At this time, if the surface acoustic wave propagation speed of only the piezoelectric substrate is V ₀ and the wavelength determined by the interdigital electrodes is λ, the operating frequency of the surface acoustic wave excited by the interdigital electrodes is approximately = V ₀ /λ given.

However, in reality, the surface acoustic wave propagation velocity V ₀ in the piezoelectric substrate alone is different from the surface acoustic wave propagation velocity V ₁ in the place where the interdigitated finger electrodes are placed, and the difference is different when the electrodes are placed. Because it varies depending on the thickness of the metal layer, it exhibits velocity dispersion characteristics, and the linearity of phase delay and group delay deteriorates, making it unsuitable as a retardation medium. That is, when the desired operating frequency is given, the electrode pitch T (corresponding to the wavelength λ) to be formed is T=V ₀ /
However, since there is a region in the propagation path with a propagation velocity V ₁ different from V ₀ , strictly speaking, T = (V ₀ +
V ₁ )/2. In recent years, there have been proposals to apply surface acoustic waves to narrowband devices, but this has been hindered by the difficulty of setting the frequency.

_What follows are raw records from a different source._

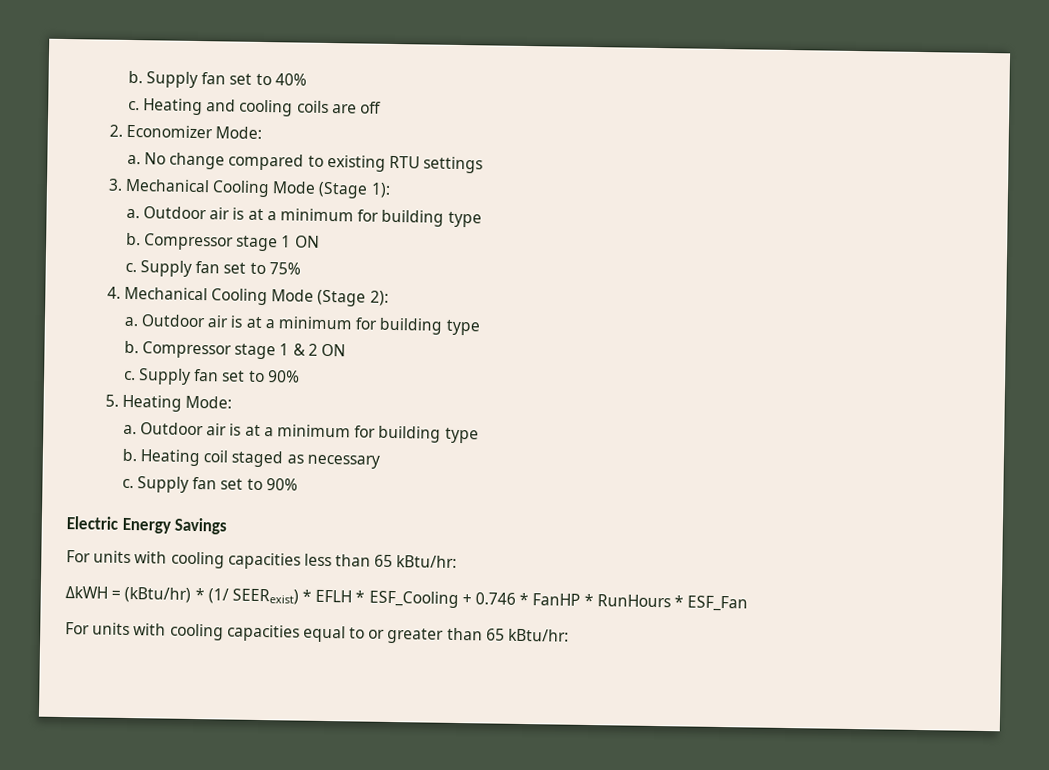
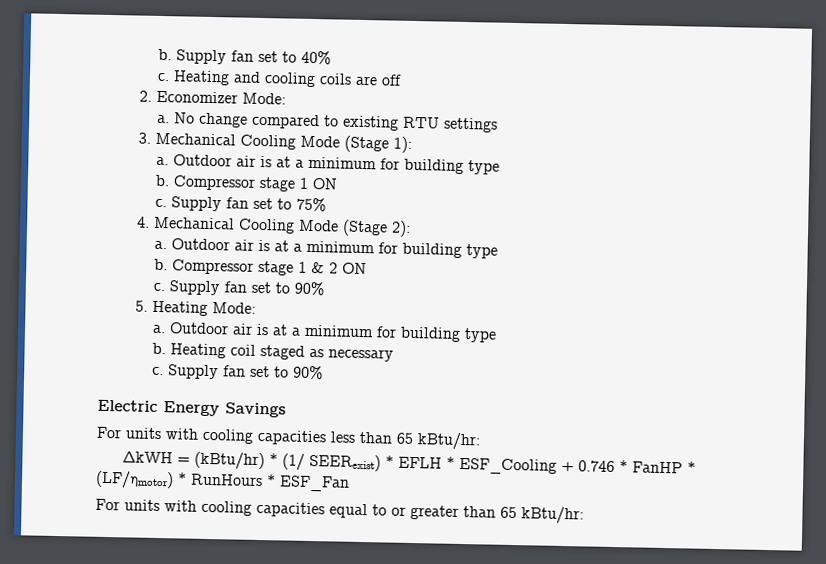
- ΔkWH = (kBtu/hr) * (1/ SEERexist) * EFLH * ESF_Cooling + 0.746 * FanHP * RunHours * ESF_Fan
+ ΔkWH = (kBtu/hr) * (1/ SEERexist) * EFLH * ESF_Cooling + 0.746 * FanHP * (LF/ηmotor) * RunHours * ESF_Fan

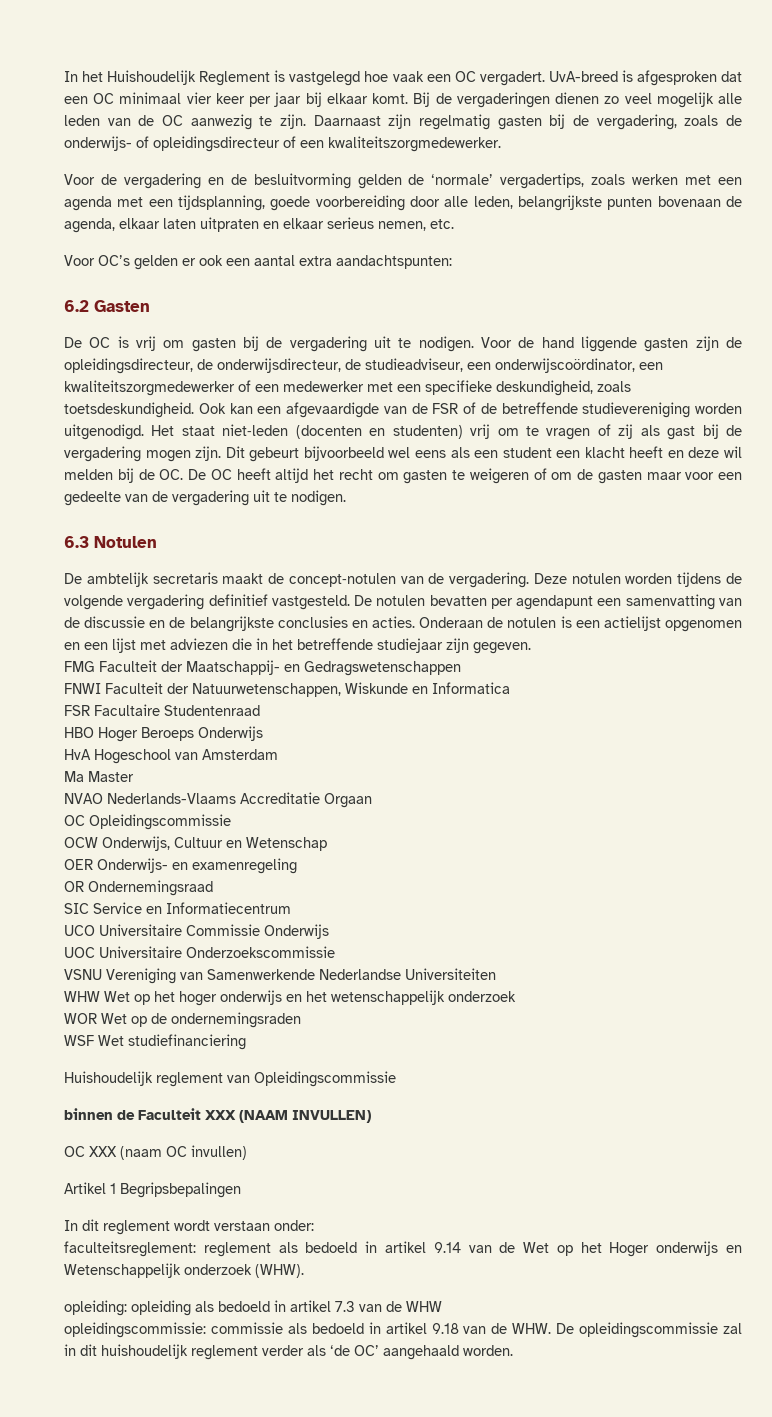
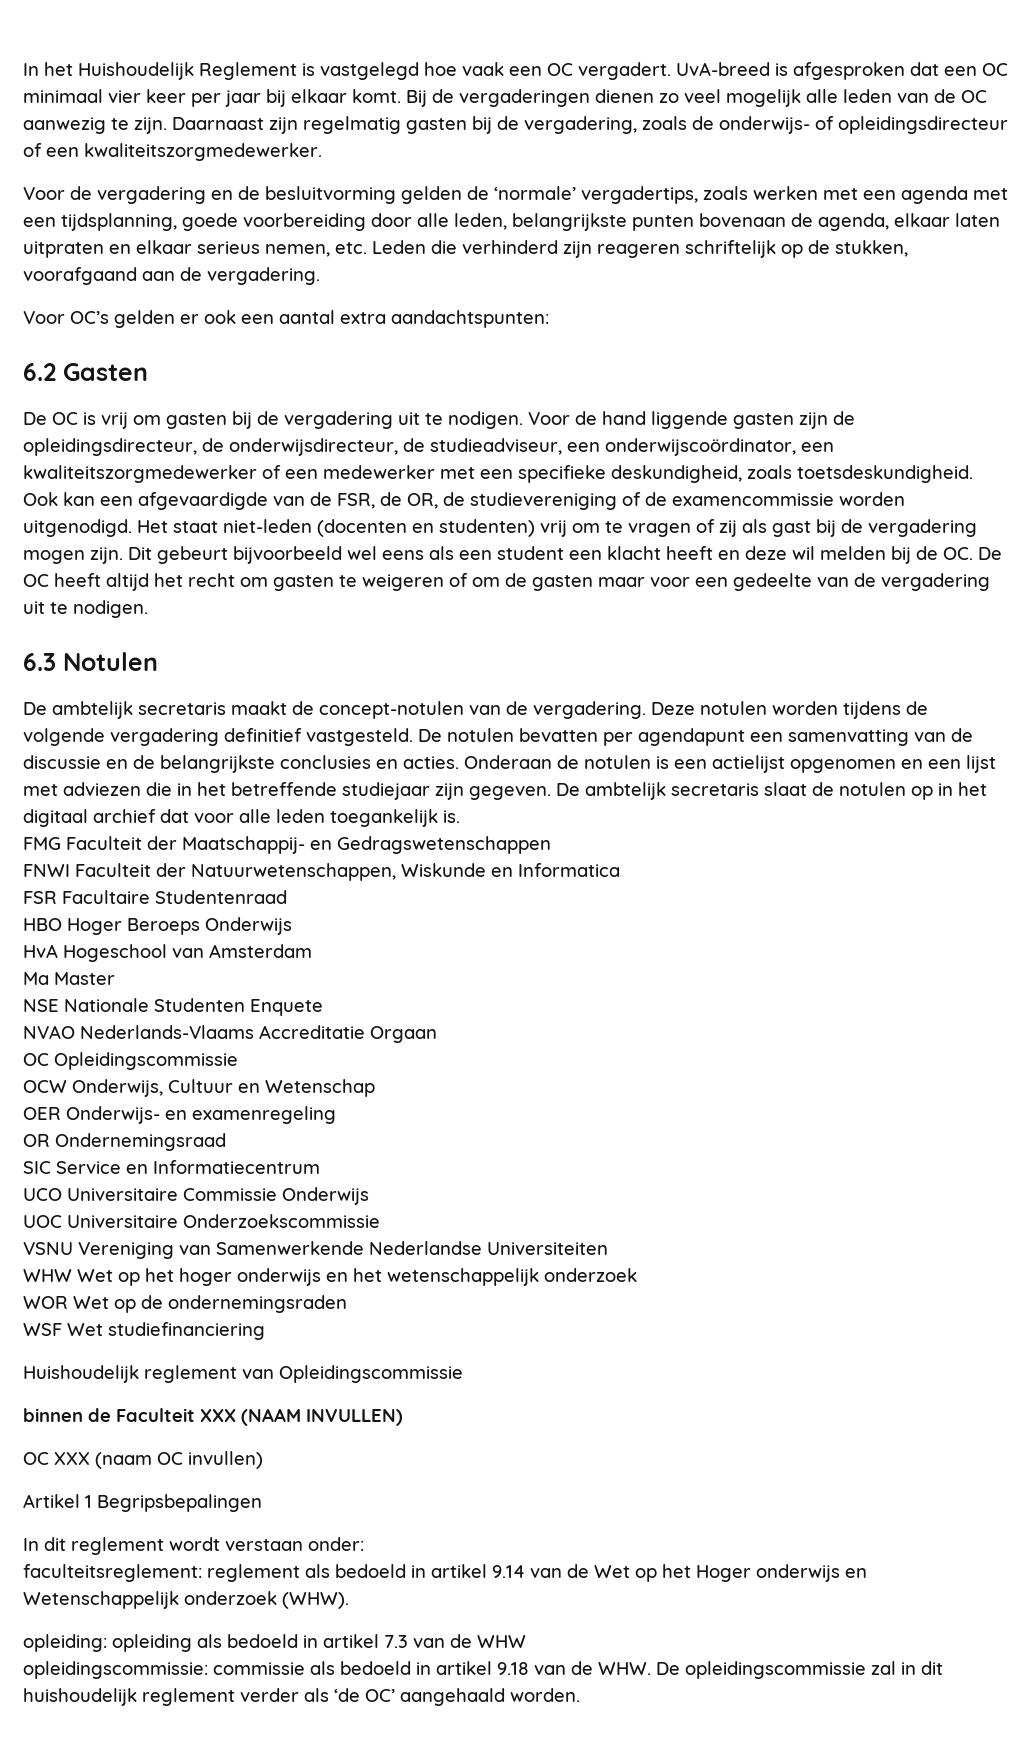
- Voor de vergadering en de besluitvorming gelden de ‘normale’ vergadertips, zoals werken met een agenda met een tijdsplanning, goede voorbereiding door alle leden, belangrijkste punten bovenaan de agenda, elkaar laten uitpraten en elkaar serieus nemen, etc.
+ Voor de vergadering en de besluitvorming gelden de ‘normale’ vergadertips, zoals werken met een agenda met een tijdsplanning, goede voorbereiding door alle leden, belangrijkste punten bovenaan de agenda, elkaar laten uitpraten en elkaar serieus nemen, etc. Leden die verhinderd zijn reageren schriftelijk op de stukken, voorafgaand aan de vergadering.
- Ook kan een afgevaardigde van de FSR of de betreffende studievereniging worden uitgenodigd.
+ Ook kan een afgevaardigde van de FSR, de OR, de studievereniging of de examencommissie worden uitgenodigd.
+ De ambtelijk secretaris slaat de notulen op in het digitaal archief dat voor alle leden toegankelijk is.
+ NSE Nationale Studenten Enquete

In order to eliminate these drawbacks, the present invention provides a surface acoustic wave device that excites surface acoustic waves using crossed finger electrodes. The purpose is to provide a non-dispersive surface acoustic wave device with respect to velocity.

Embodiments of the present invention will be described in detail below with reference to the drawings.

FIG. 2 shows an embodiment of the present invention, in which 1 is a piezoelectric substrate, e ₁ and e ₂ are interdigitated finger electrodes made of metal, and C is an insulating film between the interdigitated finger electrodes e ₁ and e ₂ . It is formed. The operating frequency x of the circuit formed by the intersecting finger electrodes e ₁ and e ₂ of this structure is the speed V ₁ of the intersecting finger electrode part made of metal.
From the average velocity V ₃ of the velocity V ₂ of the insulating film portion and the wavelength λ, it can be expressed as x=Vs/λ.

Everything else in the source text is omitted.